Neste estudo provou-se que o método utilizado é eficaz na distinção de microrganismos gram-positivos de gram-negativos dentro dos géneros de Staphylococcus e
Pseudomonas. Esta distinção permite que este método possa vir a ser utilizado em parceria
com o VITEK, uma vez que esta distinção é necessária para a escolha das cartas a utilizar neste método bioquímico. Devido à rapidez e facilidade de aquisição de espetros de contaminantes de fármacos pelo método espetroscópico em estudo, esta ferramenta poderia ser utilizada no laboratório de microbiologia como técnica de distinção de m.o. gram- positivos de gram-negativos. Este passo permitiria reduzir os custos do método atualmente em uso - ID Endosafe®-PTS ™ Gram - que requer cartuchos de identificação descartáveis.
A separação da P. aeruginosa das restantes amostras do mesmo género revelou-se coerente com os resultados do VITEK, apenas com a construção de modelos de PCA. Seria necessária a recolha de um maior número de amostras para poder avaliar os dados com maior detalhe num modelo supervisionado como o PLS-DA.

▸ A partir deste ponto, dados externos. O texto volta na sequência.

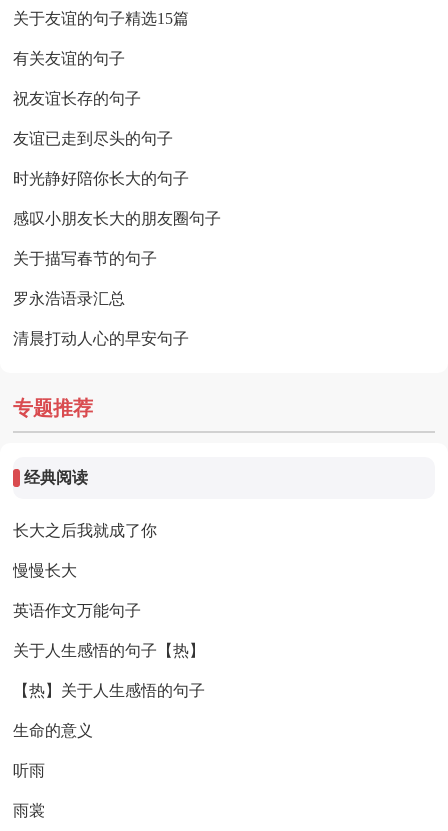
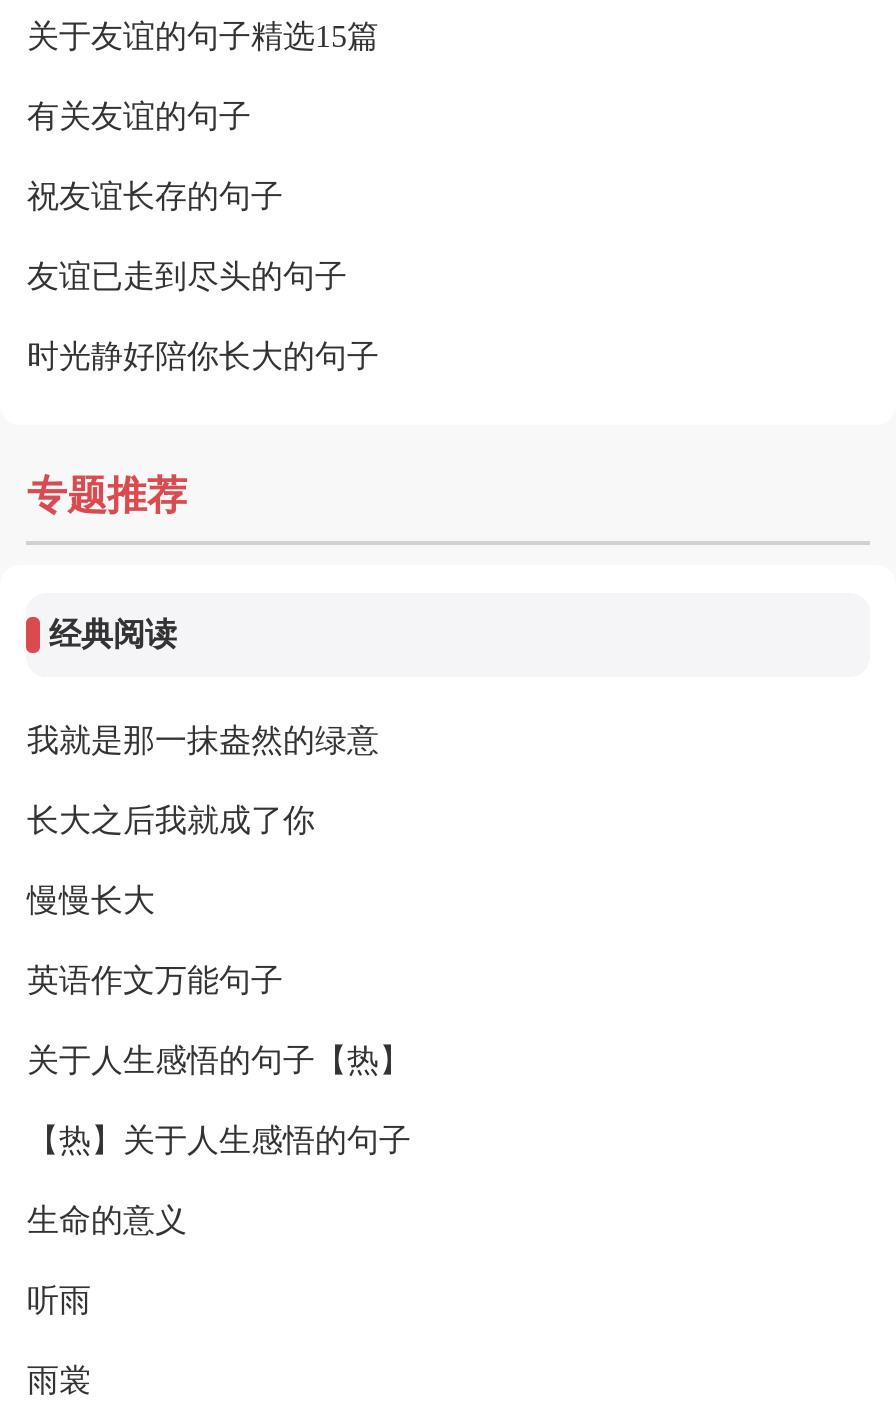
- 感叹小朋友长大的朋友圈句子
- 关于描写春节的句子
- 罗永浩语录汇总
- 清晨打动人心的早安句子

moved up: 专题推荐 | 经典阅读

+ 我就是那一抹盎然的绿意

Em relação aos Staphycoccus, os resultados na sua maioria são coerentes com os resultados do VITEK. No caso do ascp05 foram necessárias três identificações no VITEK para perceber que a primeira identificação (por norma apenas existe uma identificação quando há crescimento bacteriano) não correspondia ao microrganismo correto, o isolado em questão seria uma S. warneri que foi imediatamente localizado no mapa de agrupamentos junto à classe dos S. warneri. Em relação aos nove microrganismos utilizados para testar o modelo PLS-DA construído, os resultados foram concordantes com os do VITEK, apenas porque excepcionalmente foram feitas três identificações por este método. Tal não acontece numa situação de rotina o que permite concluir que existem alguns erros associados a este método de identificação.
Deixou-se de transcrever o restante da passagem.